**Task details**
Your response should be a copy of each line in the listing below that includes the word "user".

**Input data**
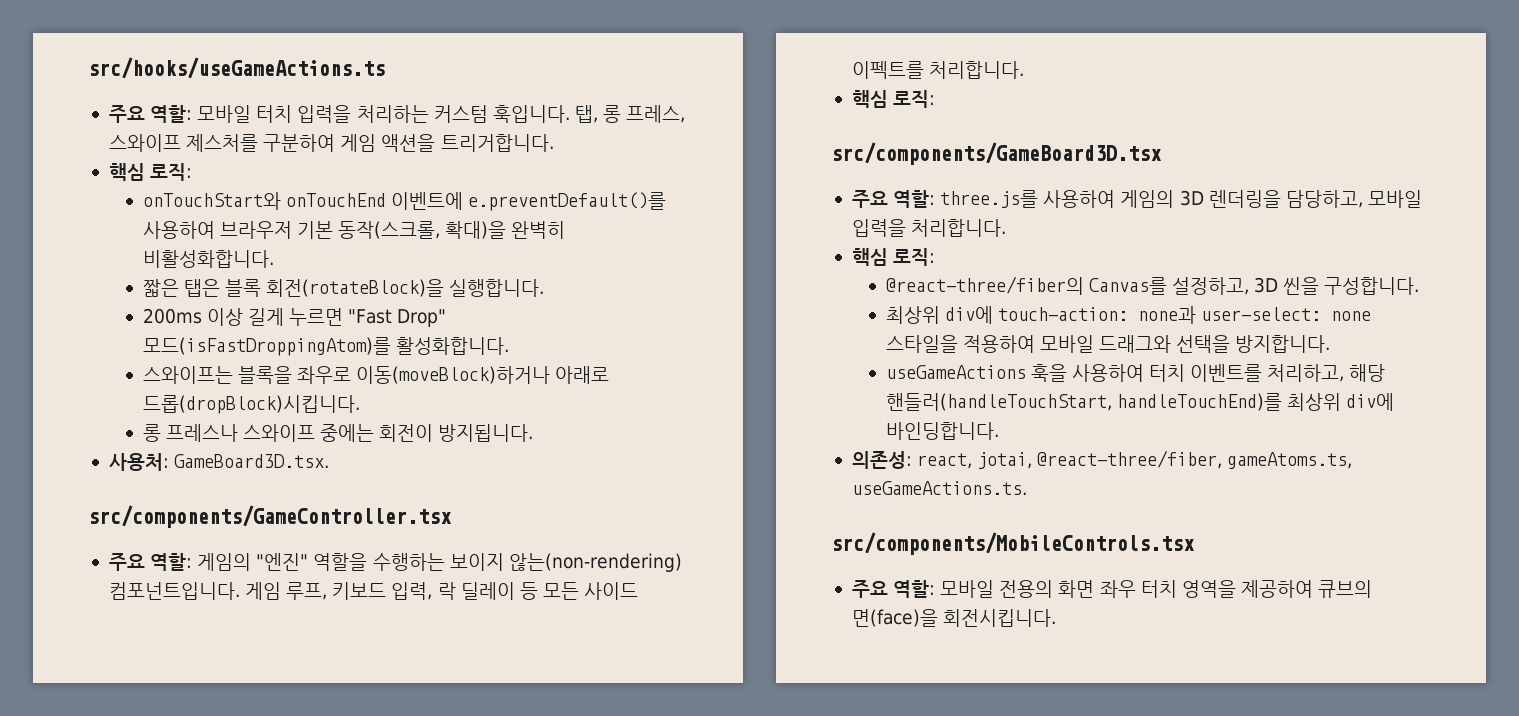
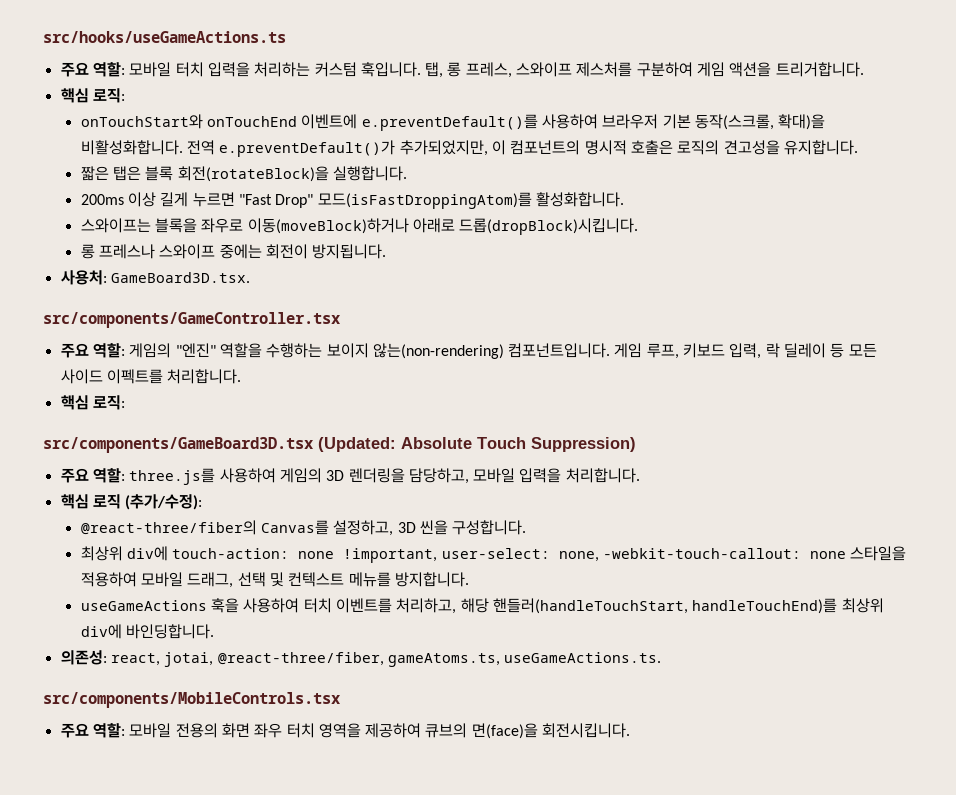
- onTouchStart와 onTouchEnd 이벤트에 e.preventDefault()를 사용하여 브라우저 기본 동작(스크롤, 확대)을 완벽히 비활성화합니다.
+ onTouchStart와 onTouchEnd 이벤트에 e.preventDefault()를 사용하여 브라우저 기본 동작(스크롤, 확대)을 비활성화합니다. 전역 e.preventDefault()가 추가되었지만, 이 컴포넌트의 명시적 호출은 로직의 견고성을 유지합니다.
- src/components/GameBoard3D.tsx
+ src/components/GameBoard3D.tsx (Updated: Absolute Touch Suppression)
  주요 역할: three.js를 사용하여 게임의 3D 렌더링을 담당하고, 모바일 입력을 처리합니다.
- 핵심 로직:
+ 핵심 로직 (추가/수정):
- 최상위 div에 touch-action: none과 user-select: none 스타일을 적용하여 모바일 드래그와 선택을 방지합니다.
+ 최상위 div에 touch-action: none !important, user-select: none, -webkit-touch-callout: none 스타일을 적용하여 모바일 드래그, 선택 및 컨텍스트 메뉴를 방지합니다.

**Result for this task**
- 최상위 div에 touch-action: none과 user-select: none 스타일을 적용하여 모바일 드래그와 선택을 방지합니다.
+ 최상위 div에 touch-action: none !important, user-select: none, -webkit-touch-callout: none 스타일을 적용하여 모바일 드래그, 선택 및 컨텍스트 메뉴를 방지합니다.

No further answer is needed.